Design of gefitinib-loaded poly (l-lactic acid) microspheres via a supercritical anti-solvent process for dry powder inhalation.

To develop a safer, more stable and potent formulation of gefitinib (GFB), micro-spheres of GFB encapsulated into poly (l-lactic acid) (PLLA) have been prepared by supercritical anti-solvent (SAS) technology in this study. Operating factors were optimized using a selected OA16 (45) orthogonal array design, and the properties of the raw material and SAS processed samples were characterized by different methods The results show that the GFB-loaded PLLA particles prepared were spherical, having a smaller and narrower particle size compared with raw GFB. The optimal GFB-loaded PLLA sample was prepared with less aggregation, highest GFB loading (15.82%) and smaller size (D50=2.48µm, which meets the size of dry powder inhalers). The results of XRD and DSC indicate that GFB is encapsulated into PLLA matrix in a polymorphic form different from raw GFB. FT-IR results show that the chemical structure of GFB does not change after the SAS process.

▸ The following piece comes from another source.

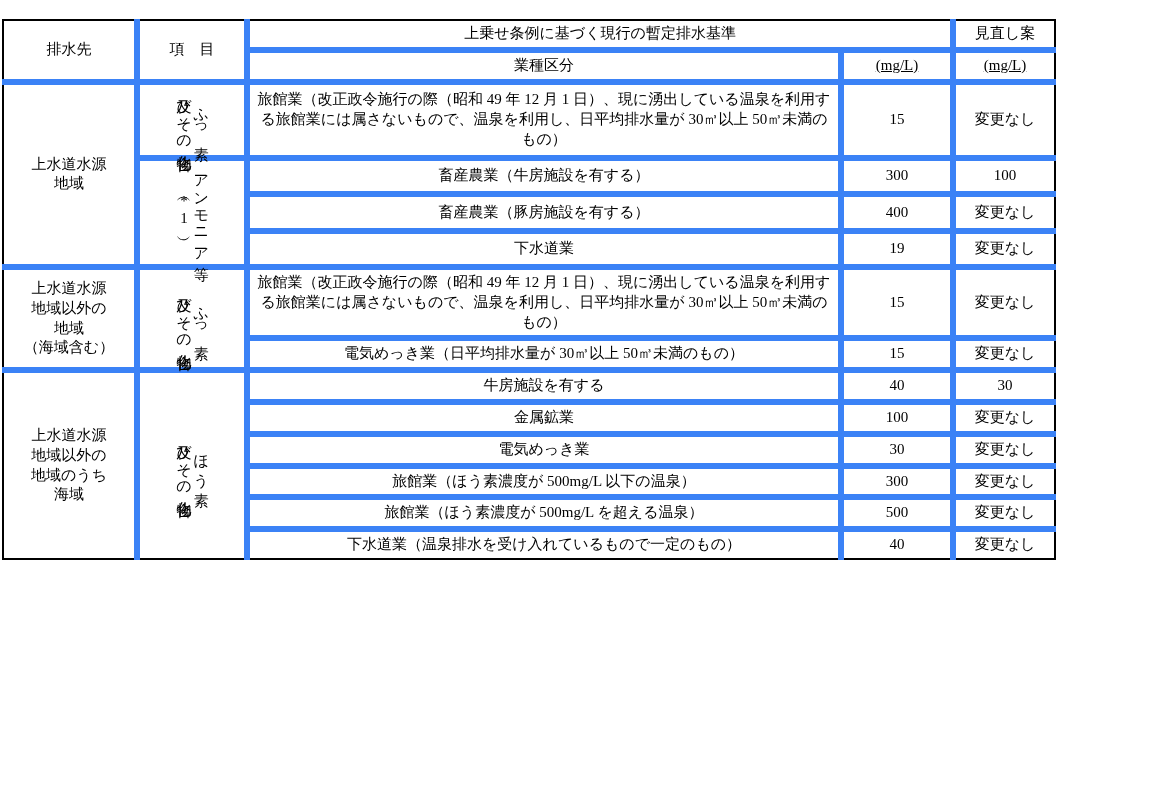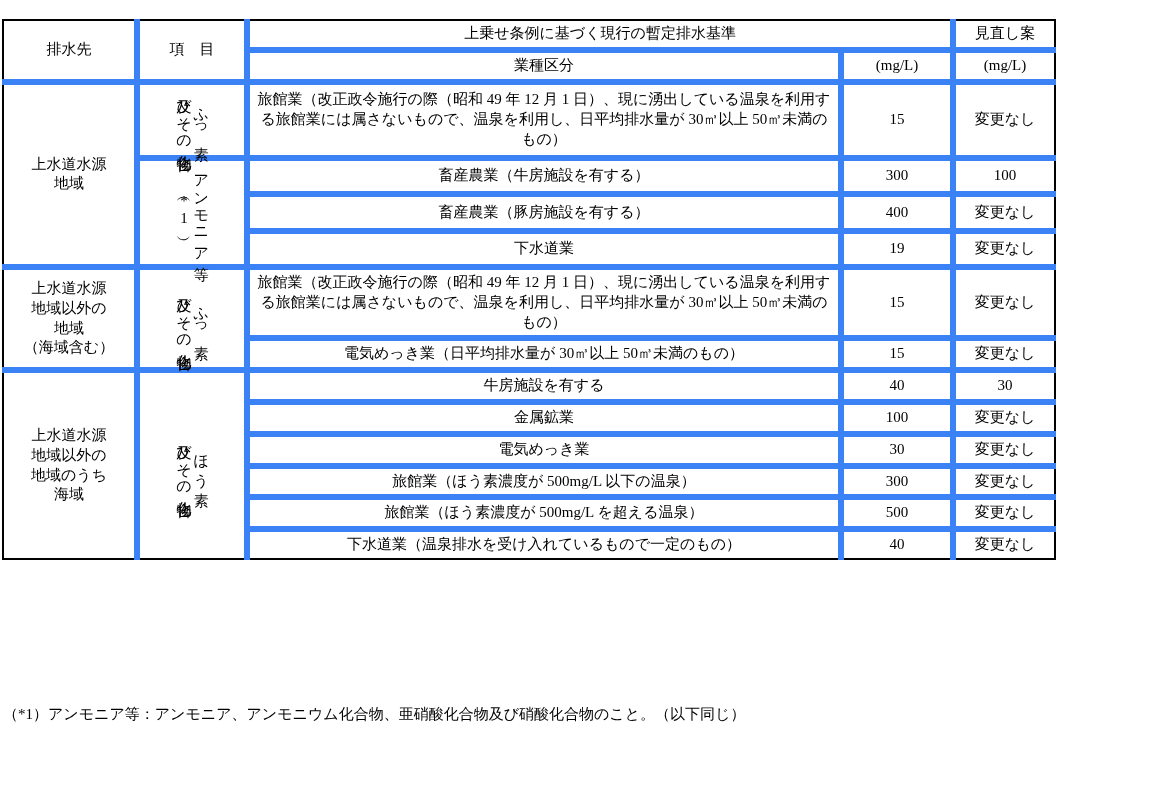"(mg/L)" .small { text-decoration: none -> underline }
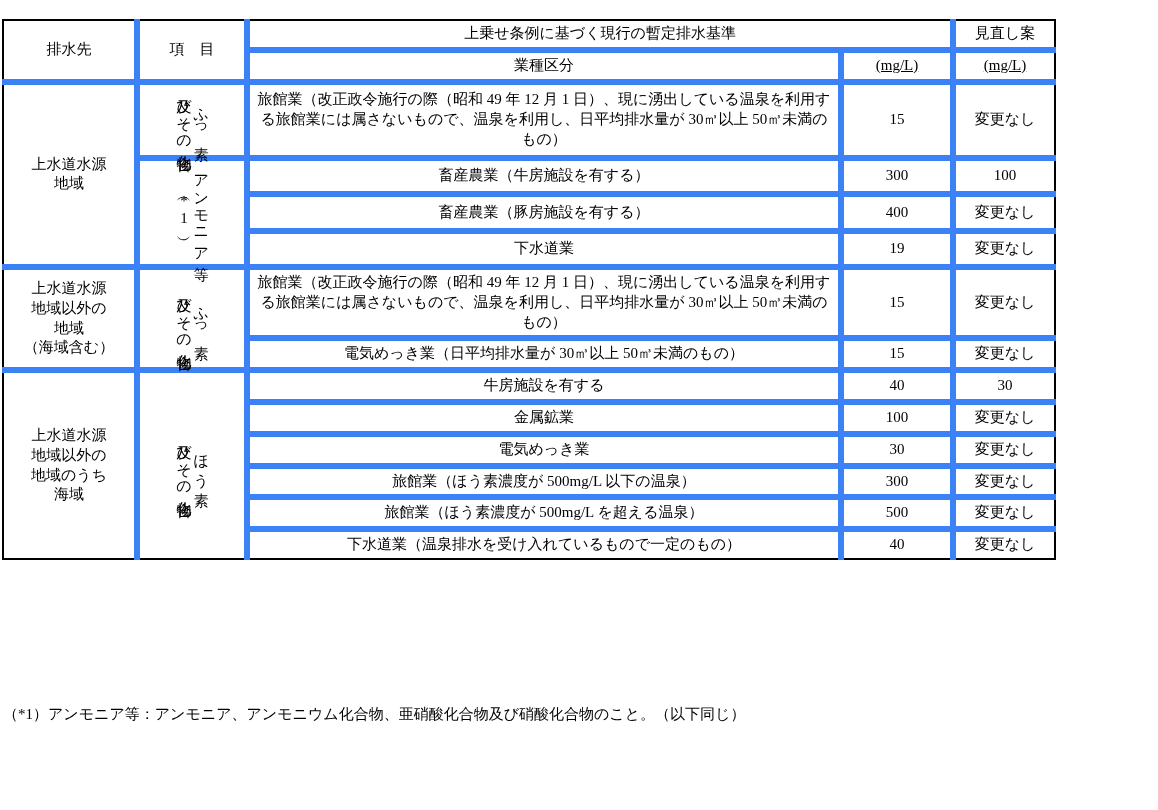"（*1）アンモニア等：アンモニア、アンモニウム化合物、亜硝酸化合物及び硝酸化合物" div.footnote { html: <div>（*1）アンモニア等：アンモニア、アンモニウム化合物、亜硝酸化合物及び硝酸化合物のこと。（以下同じ）</div> -> none }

The results of in vitro release show that the optimal sample release was slower compared with raw GFB particles. Moreover, the results of in vitro anti-cancer trials show that the optimal sample had a higher cytotoxicity than raw GFB. After blending with sieved lactose, the flowability and aerosolization performance of the optimal sample for DPI were improved, with angle of repose, emitted dose and fine particles fractions from 38.4° to 23°, 63.21% to >90%, 23.37% to >30%, respectively.